I Moonchild in concerto per gli Iron Maiden: «Amore adolescenziale»

Domenica alle 21 in piazza Verdi la tribute band regionale. Sirio: «Tutto era cominciato come una festa tra amici»
Elisa Russo
I Moonchild
I Moonchild

TRIESTE Fa un certo effetto pensare che gli Iron Maiden, paladini dell’heavy metal, hanno suonato in Piazza Unità nel 2016 e nel 2018, lasciando il pubblico triestino con la promessa di rivedersi. Per ora, nella vicina Piazza Verdi, si può ascoltare un degno tributo alla loro musica: appuntamento domenica 18 agosto alle 21 con i Moonchild – Iron Maiden Tribute. La serata, organizzata da Musica Libera, è a ingresso libero.

Il progetto, seppur con un altro nome, nasce ormai una ventina d’anni fa per volontà del cantante monfalconese Massimiliano Sirio, già chitarrista in band rock e metal, dal 2018 vocal coach alla Scuola Go Music di Gorizia. Dopo qualche cambio di formazione, in Piazza Verdi lo accompagnano: i triestini Michele Manfredi alla batteria, Cristiano Devitor alla chitarra, Michele Pippan al basso e da Selz, vicino Monfalcone, il chitarrista Alex Puntin. «Tutto era cominciato – racconta Sirio – come una festa tra amici, poi è diventata una cosa più seria».

La leggendaria metal band britannica è stata la sua prima passione?

«Un amore esploso nell’adolescenza, ma non avevo mai osato cantarli. Il coraggio è arrivato solo con il tempo, lo studio, la tecnica. La prima occasione di cimentarmi con il loro repertorio fu per sostituire una cantante, la goriziana Lisa Salustri, che sarà ospite in un pezzo domenica, visto che da allora siamo sempre rimasti in contatto».

Cosa avete preparato a livello di scenografie?

«Gli allestimenti nascono da me e il batterista, le menti “ingegneristiche” del progetto.
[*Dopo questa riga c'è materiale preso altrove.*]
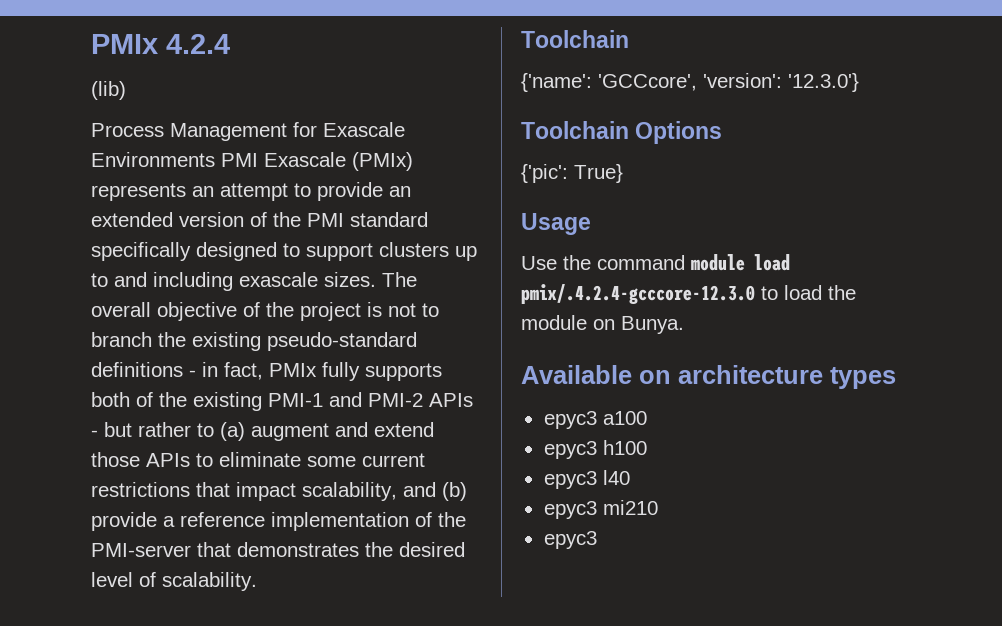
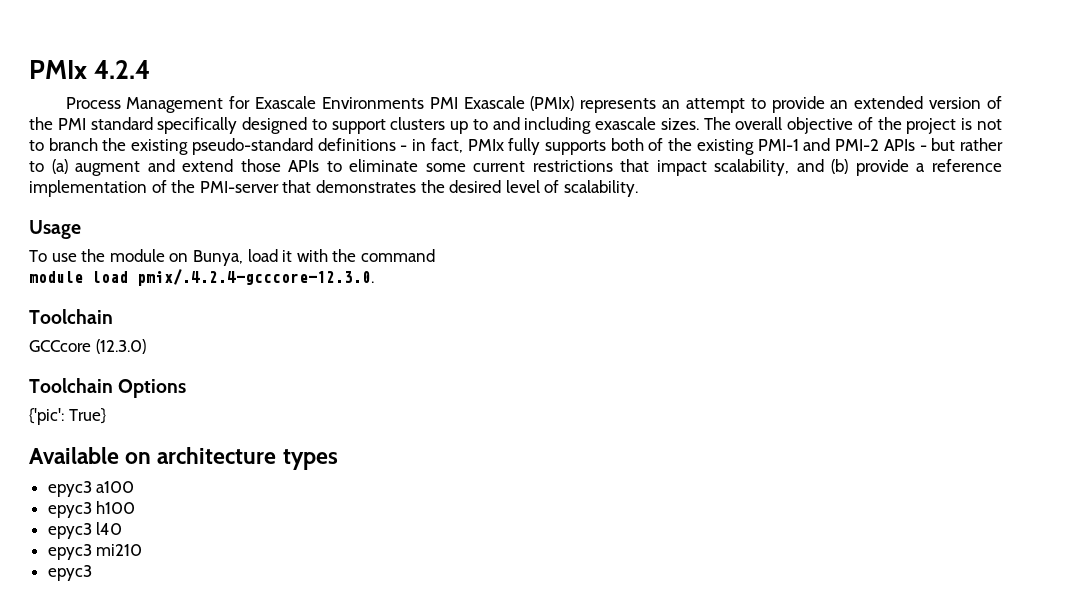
- (lib)
  The overall objective of the project is not to branch the existing pseudo-standard definitions - in fact, PMIx fully supports both of the existing PMI-1 and PMI-2 APIs - but rather to (a) augment and extend those APIs to eliminate some current restrictions that impact scalability, and (b) provide a reference implementation of the PMI-server that demonstrates the desired level of scalability.
+ Usage
+ To use the module on Bunya, load it with the command
+ module load pmix/.4.2.4-gcccore-12.3.0.
  Toolchain
- {'name': 'GCCcore', 'version': '12.3.0'}
+ GCCcore (12.3.0)
  Toolchain Options
  {'pic': True}
- Usage
- Use the command module load pmix/.4.2.4-gcccore-12.3.0 to load the module on Bunya.

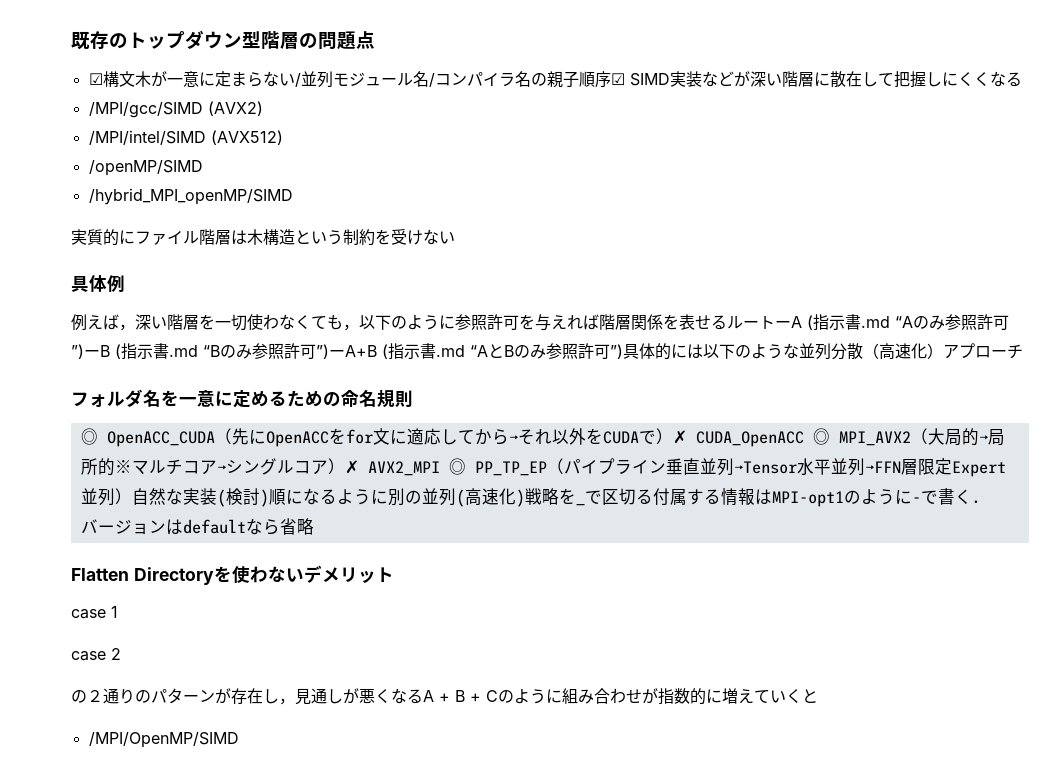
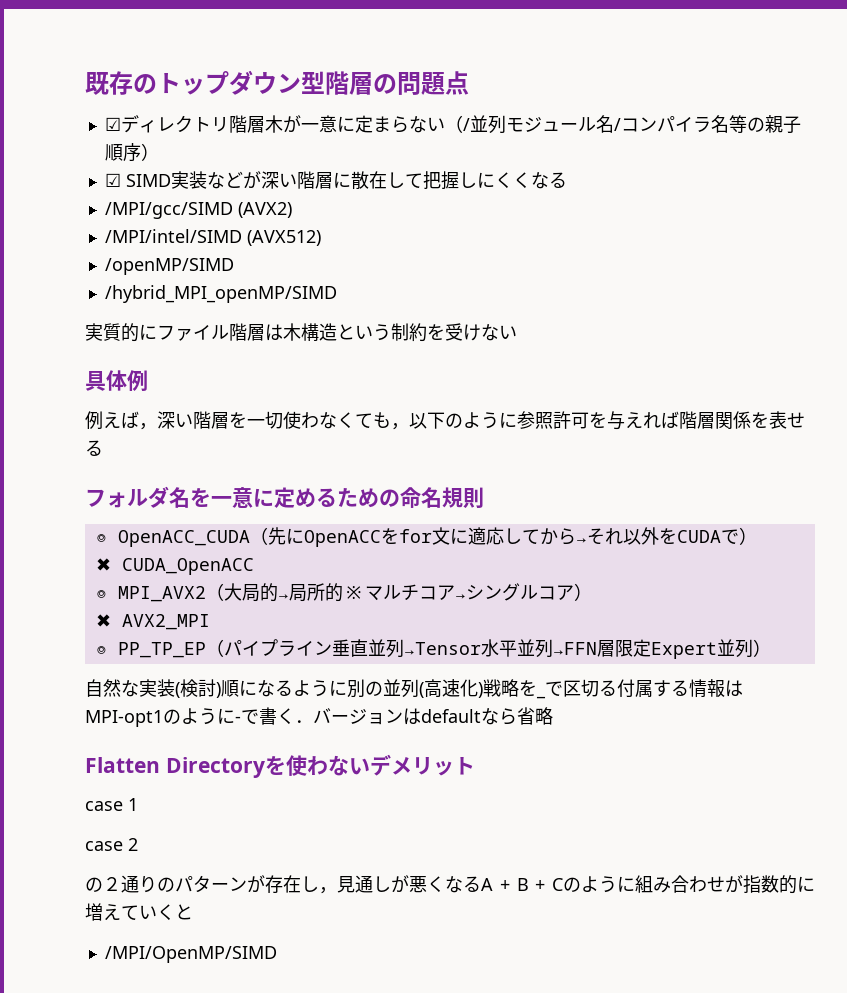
- ☑構文木が一意に定まらない/並列モジュール名/コンパイラ名の親子順序☑ SIMD実装などが深い階層に散在して把握しにくくなる
+ ☑ディレクトリ階層木が一意に定まらない（/並列モジュール名/コンパイラ名等の親子順序）
+ ☑ SIMD実装などが深い階層に散在して把握しにくくなる
- 例えば，深い階層を一切使わなくても，以下のように参照許可を与えれば階層関係を表せるルートーA (指示書.md “Aのみ参照許可”)ーB (指示書.md “Bのみ参照許可”)ーA+B (指示書.md “AとBのみ参照許可”)具体的には以下のような並列分散（高速化）アプローチ
+ 例えば，深い階層を一切使わなくても，以下のように参照許可を与えれば階層関係を表せる
- ◎ OpenACC_CUDA（先にOpenACCをfor文に適応してから→それ以外をCUDAで）✗ CUDA_OpenACC ◎ MPI_AVX2（大局的→局所的※マルチコア→シングルコア）✗ AVX2_MPI ◎ PP_TP_EP（パイプライン垂直並列→Tensor水平並列→FFN層限定Expert並列）自然な実装(検討)順になるように別の並列(高速化)戦略を_で区切る付属する情報はMPI-opt1のように-で書く．バージョンはdefaultなら省略
+ ◎ OpenACC_CUDA（先にOpenACCをfor文に適応してから→それ以外をCUDAで）
+ ✖ CUDA_OpenACC
+ ◎ MPI_AVX2（大局的→局所的※マルチコア→シングルコア）
+ ✖ AVX2_MPI
+ ◎ PP_TP_EP（パイプライン垂直並列→Tensor水平並列→FFN層限定Expert並列）
+ 自然な実装(検討)順になるように別の並列(高速化)戦略を_で区切る付属する情報はMPI-opt1のように-で書く．バージョンはdefaultなら省略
Ci sono teli, pannelli e altri materiali, un manichino con la maschera di Eddie (la famosa mascotte dei Maiden), una pedana aggiuntiva, coperta da rete mimetica, per me e il chitarrista. La testa di Eddie in tema “Powerslave” troneggia dietro a noi, mentre gli altri teli sono a tema “Seventh Son of a Seventh Son”. Creiamo un effetto immersivo».

Le luci?

«Il tecnico Andrea Peresson fa un lavoro enorme per organizzare le sequenze come nei live dei Maiden, stessi colori e intensità».

La scaletta?

«Seguiamo l’ordine delle canzoni in base a quello che gli Iron stessi portano dal vivo, non possono mancare i classici “Hallowed Be Thy Name”, “Iron Maiden”, “Run to the Hills”… tentiamo di mantenere la dinamica della loro setlist».

Cercate l’aderenza agli originali o ci mettete del vostro?

«Per gli strumenti è giusto mantenere una componente personale, io invece cerco di essere il più fedele possibile, nonostante non abbia la timbrica di Bruce Dickinson. Gli strumentisti vanno alla ricerca dell’effetto giusto, la batteria è stata fatta artigianalmente proprio per ricalcare le timbriche. Quasi tutto è fedele ai live dei Maiden, più che alle versioni da studio. Prendiamo ad esempio il “Rock in Rio” del 2001 e il “Flight 666” come riferimento per le parti musicali, che hanno per noi un impatto maggiore rispetto ad altri tour».

E il look?

«C’è qualcosa che può richiamare, senza scimmiottare. Sappiamo benissimo di non essere loro, cerchiamo di mantenere lo stile, pantaloni mimetici, maglietta dei Maiden, qualche oggetto come la bandiera con le bruciature e i buchi delle pallottole per “The Trooper”, per “Aces High” indosso il berrettino con gli occhiali da aviatore...».

A chi non ama le tribute band cosa direbbe?

«Che noi puntiamo a creare l’atmosfera e le emozioni, non di certo la teatralità dei Maiden, non cerchiamo di essere copia: non ci sono parrucche o imitazioni, e di Dickinson mi piace ricreare anche il lato ironico, dove si sorride».